→ TASK DETAILS:
Span requested from the data below: the line with "[621,543,857,562] a fellow" through the line with "[587,728,709,740] header>/index.html ->", both included. Give only these lines again, exactly, and leave every picture out.
**** INFORMATION PROVIDED
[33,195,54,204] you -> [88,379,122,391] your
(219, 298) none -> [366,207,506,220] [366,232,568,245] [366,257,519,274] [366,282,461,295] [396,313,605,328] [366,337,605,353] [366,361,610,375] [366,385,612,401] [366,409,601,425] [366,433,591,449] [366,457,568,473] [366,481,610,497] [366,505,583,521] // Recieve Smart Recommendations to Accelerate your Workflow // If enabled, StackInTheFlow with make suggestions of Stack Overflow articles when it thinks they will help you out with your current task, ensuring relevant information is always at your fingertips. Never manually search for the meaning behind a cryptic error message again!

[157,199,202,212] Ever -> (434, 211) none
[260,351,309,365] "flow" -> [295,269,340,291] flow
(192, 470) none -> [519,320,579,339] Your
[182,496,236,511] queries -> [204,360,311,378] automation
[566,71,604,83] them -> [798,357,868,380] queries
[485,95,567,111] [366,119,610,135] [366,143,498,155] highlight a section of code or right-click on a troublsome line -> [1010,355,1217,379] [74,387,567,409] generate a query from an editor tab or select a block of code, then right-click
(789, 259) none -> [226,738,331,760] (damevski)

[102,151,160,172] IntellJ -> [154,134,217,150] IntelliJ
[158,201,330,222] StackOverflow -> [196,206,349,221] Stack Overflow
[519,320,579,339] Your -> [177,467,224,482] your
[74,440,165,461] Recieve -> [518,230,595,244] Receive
********
**** INFORMATION PROVIDED
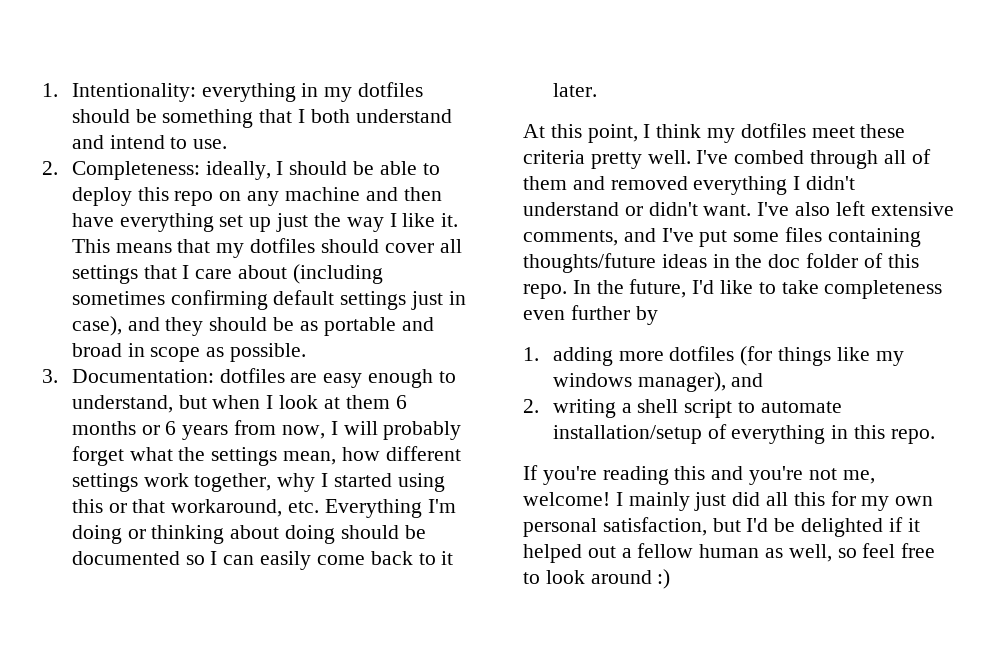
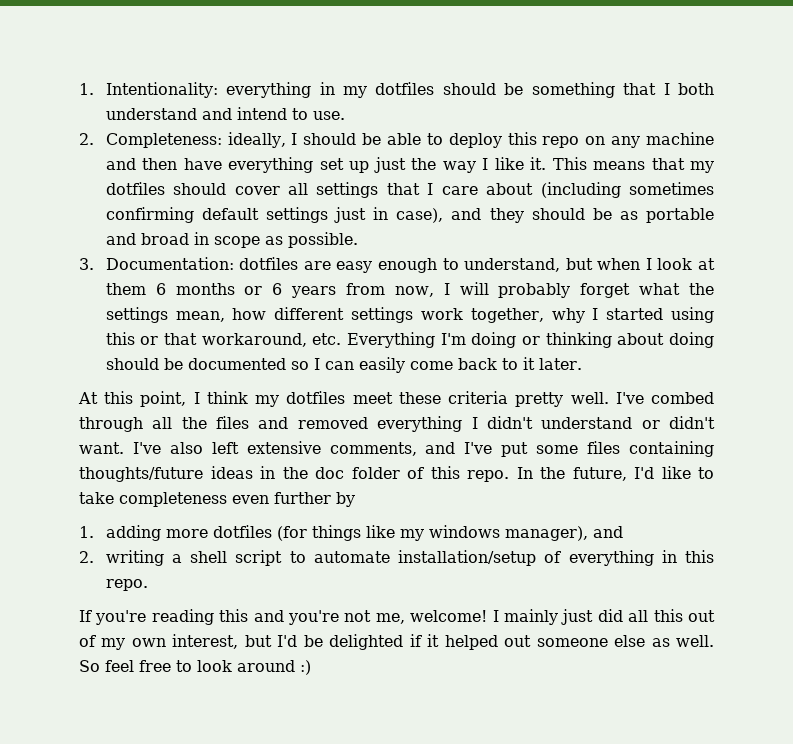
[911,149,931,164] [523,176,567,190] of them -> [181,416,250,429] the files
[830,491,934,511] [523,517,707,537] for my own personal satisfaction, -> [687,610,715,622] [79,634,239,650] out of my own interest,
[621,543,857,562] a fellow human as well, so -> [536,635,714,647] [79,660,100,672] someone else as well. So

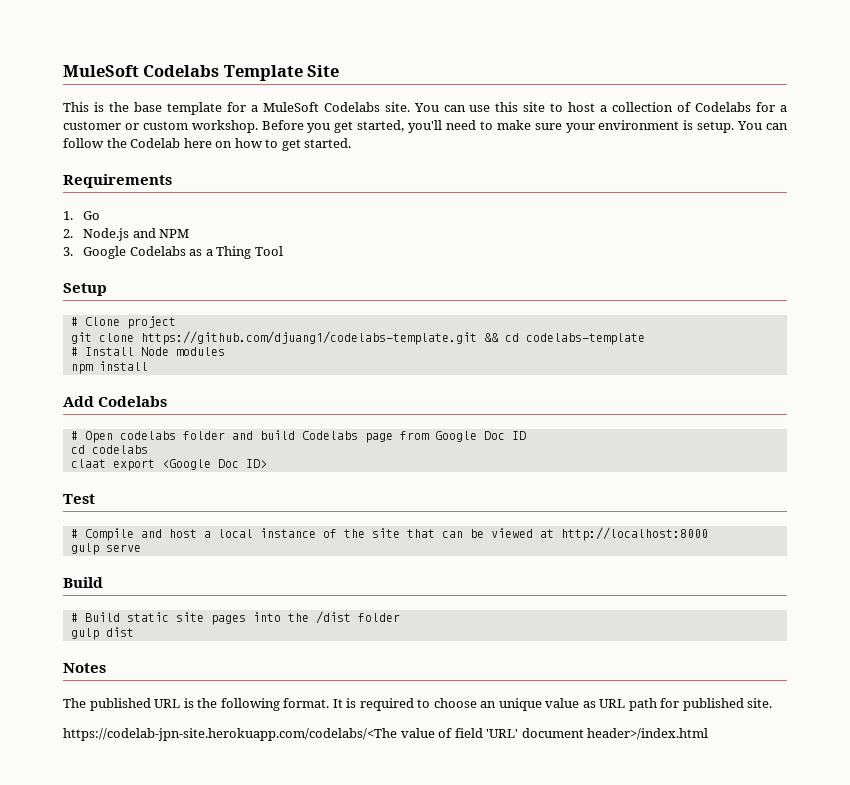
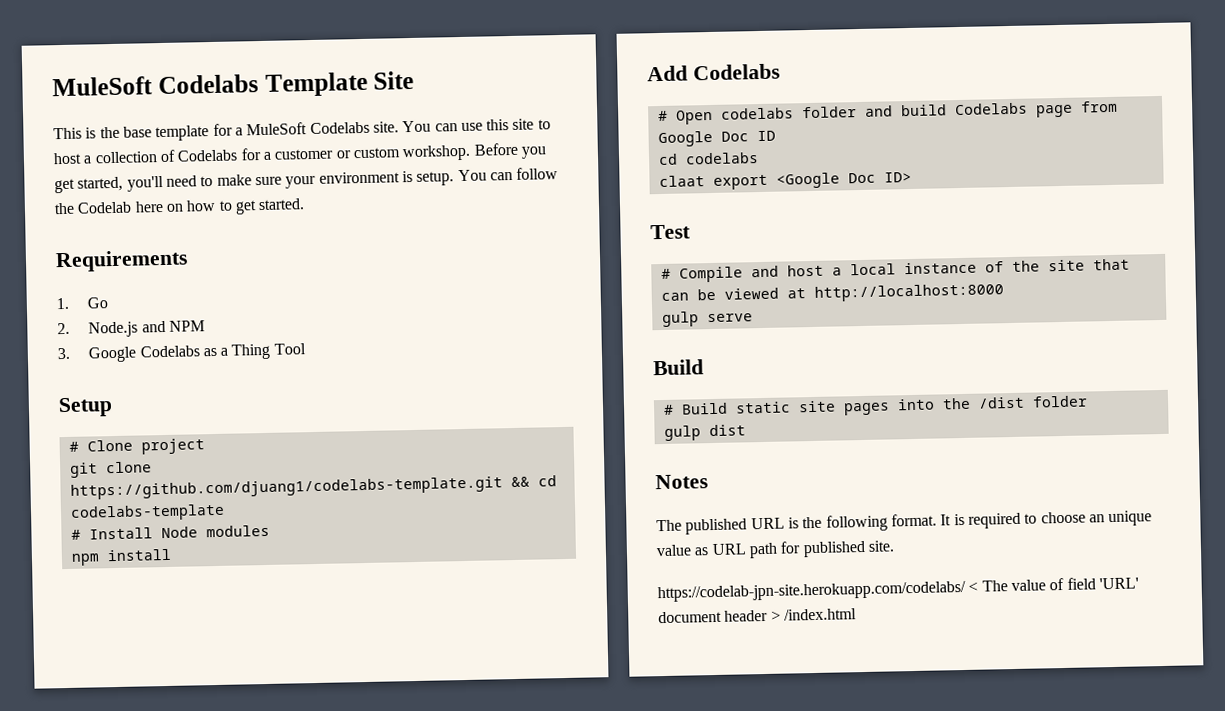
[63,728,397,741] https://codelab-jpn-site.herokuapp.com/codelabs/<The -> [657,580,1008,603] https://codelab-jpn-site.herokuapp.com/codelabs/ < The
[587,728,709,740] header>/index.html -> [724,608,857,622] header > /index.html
********
→ OUTPUT:
[621,543,857,562] a fellow human as well, so -> [536,635,714,647] [79,660,100,672] someone else as well. So

[63,728,397,741] https://codelab-jpn-site.herokuapp.com/codelabs/<The -> [657,580,1008,603] https://codelab-jpn-site.herokuapp.com/codelabs/ < The
[587,728,709,740] header>/index.html -> [724,608,857,622] header > /index.html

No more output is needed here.